Brigandage et politique
Alors que la Serbie, naguère adversaire désigné de l'OTAN, tente de consolider les institutions de sa toute neuve et fragile démocratie, alors que la Macédoine et le Monténégro s'efforcent de garder la tête hors de l'eau, la menace albanaise pèse sur l'ensemble des Balkans. Au mal incarné qu'était Milosevic s'est donc substitué un mal de la même nature et d'autant plus dangereux qu'il est fait à la fois de brigandage et de revanchisme politique.
Dans ces conditions, l'OTAN doit-elle intervenir militairement contre Tirana, comme elle l'a fait il y a deux ans contre Belgrade ? Le problème est multiple : il n'y a pas dans la capitale albanaise un pouvoir à la fois fort et discrédité comme à l'époque de Milosevic ; on ne peut pas régler tous les conflits à coups de bombes ; et bien entendu, la lassitude commence à se faire sentir dans les rangs de l'OTAN.
A commencer par les Etats-Unis, ceux de George W. Bush, un président qui, contrairement à Bill Clinton, a exprimé son désir de rapatrier une partie des forces américaines engagées à l'étranger, notamment celles qui y sont sous la bannière de l'ONU. Un président qui a déjà commencé à réduire les effectifs américains en Bosnie.

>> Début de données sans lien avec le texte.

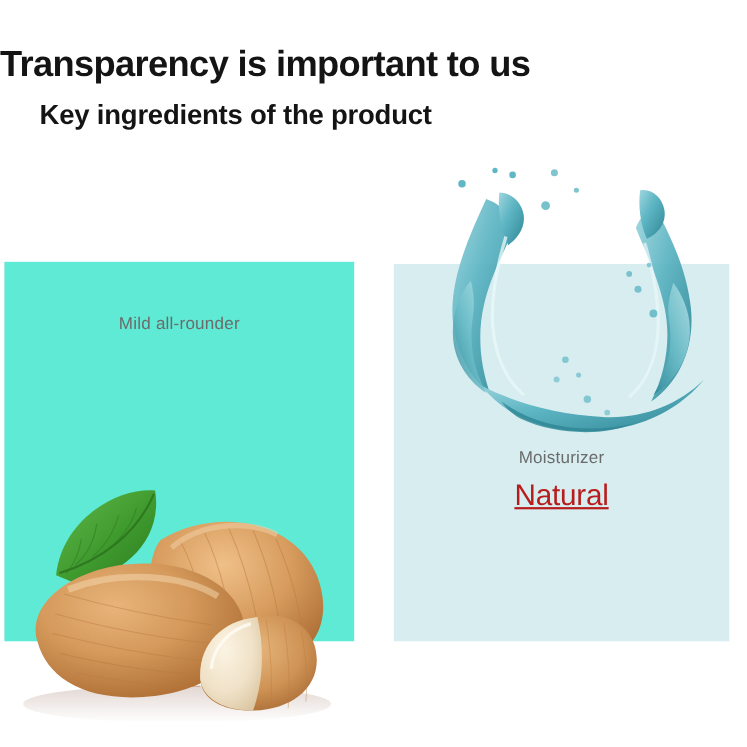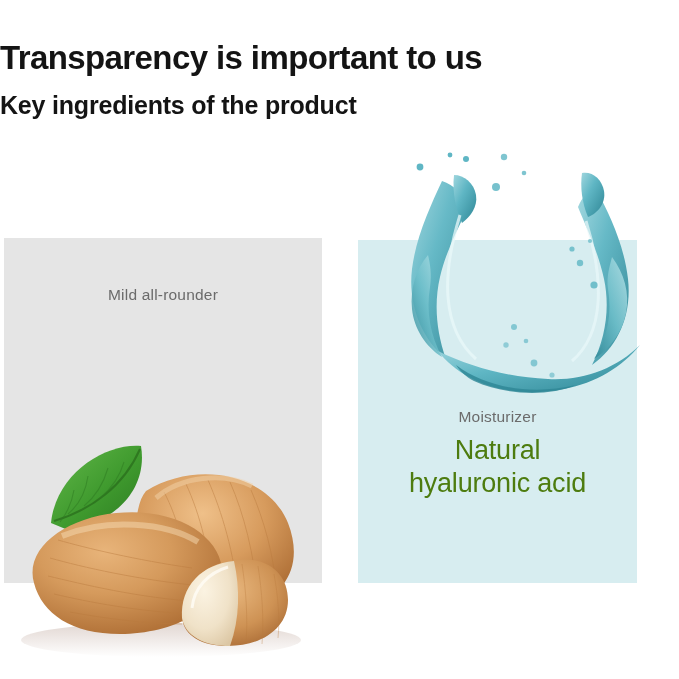--- a/index.html
+++ b/index.html
@@ -34,47 +34,48 @@
   }
   .subtitle {
     margin: 0;
     padding-top: 14px;
     font-size: 25px;
     font-weight: 700;
     letter-spacing: -0.2px;
     color: #141414;
     line-height: 1.15;
     white-space: nowrap;
+    padding-left: 36px;
   }
 
   
   .panels {
     position: absolute;
     top: 0; left: 0;
     width: 679px;
     height: 679px;
   }
 
   .panel {
     position: absolute;
     overflow: visible;
   }
 
   .panel-almond {
     left: 4px;
     top: 238px;
     width: 318px;
     height: 345px;
-    background: #e5e5e5;
+    background: #5eead4;
   }
 
   .panel-hyaluronic {
     left: 358px;
     top: 240px;
-    width: 279px;
+    width: 305px;
     height: 343px;
     background: #D7EDF0;
   }
 
   
   .panel-text {
     position: absolute;
     width: 100%;
     text-align: center;
     z-index: 6;
@@ -93,21 +94,21 @@
   }
   .ingredient-name {
     margin: 0;
     padding-top: 7px;
     font-size: 27px;
     font-weight: 400;
     line-height: 1.22;
     letter-spacing: -0.2px;
   }
   .panel-almond .ingredient-name { color: #A0604B; }
-  .panel-hyaluronic .ingredient-name { color: #4d7c0f; }
+  .panel-hyaluronic .ingredient-name { color: #b91c1c; text-decoration: underline; }
 
   
   .almond-art {
     position: absolute;
     left: -8px;
     top: 180px;
     width: 340px;
     height: 250px;
     z-index: 4;
   }
@@ -278,17 +279,16 @@
         <circle cx="138" cy="200" r="2.7" opacity="0.6"></circle>
         <circle cx="226" cy="140" r="3.6" opacity="0.85"></circle>
         <circle cx="166" cy="218" r="3.4" opacity="0.7"></circle>
         <circle cx="184" cy="230" r="2.6" opacity="0.6"></circle>
       </g>
     </svg>
 
     <div class="panel-text">
       <p class="eyebrow">Moisturizer</p>
       <p class="ingredient-name">Natural</p>
-      <p class="ingredient-name" style="padding-top:0;">hyaluronic acid</p>
     </div>
   </div>
 
 </div>
 
 </body></html>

M. Bush souhaite que l'Europe prenne très vite le relais des Etats-Unis. Pourtant, les soldats européens sont plus nombreux dans les Balkans que les soldats américains. L'Union européenne a à peine commencé à envisager une force d'intervention rapide de 60 000 hommes, capables d'éteindre les incendies sur le théâtre continental. Enfin, pour le moment, sans la logistique européenne, il n'y a pas de force européenne crédible capable de mater des guérilleros.
Les braises balkanaises
La défense des Serbes n'en est pas moins le prolongement logique de la guerre que l'OTAN a faite à Milosevic : voilà un peuple qui a enfin brûlé ce qu'il adorait et a fait tomber la dictature de son piédestal ; un peuple qui, quoique très réservé à l'égard des Etats-Unis, veut créer des liens étroits avec l'Union européenne ; un peuple qui a fait le choix de la démocratie. Il correspond parfaitement à ce que les Etats-Unis et l'Europe attendaient de lui, et ce n'est sûrement pas le moment de le trahir. Malheureusement, on ne changera pas George W. Bush, qui, en somme, fait ce qu'il a promis pendant sa campagne électorale. Certes la KFOR patrouille le long de la frontière macédonienne et tout espoir n'est pas perdu. Il manque seulement aux Occidentaux et plus précisément aux Européens la volonté de persévérer quoi qu'il en coûte.
On peut donc craindre que les bourreaux d'hier ne se transforment aujourd'hui en victimes. Une telle évolution serait très mal vécue par les Serbes qui ont été bombardés au nom des droits de l'homme, se sont affranchis de la dictature et organisent leurs libertés : peut-on leur demander de payer tous ces sacrifices par de nouvelles souffrances ?
Le renversement de la situation ne surprend personne : le regain d'activisme albanais découle des exactions que les Serbes leur ont infligées. Le désarmement de l'UCK en 1999 n'a pas été une tâche facile, ni vraiment achevée. Les braises balkanaises ne se sont jamais éteintes. Mais le devoir d'ingérence n'est pas moins impérieux maintenant qu'il y a deux ans. Encourager les Serbes dans leur métamorphose sans les livrer à la vengeance albanaise : un dilemme pour les Européens.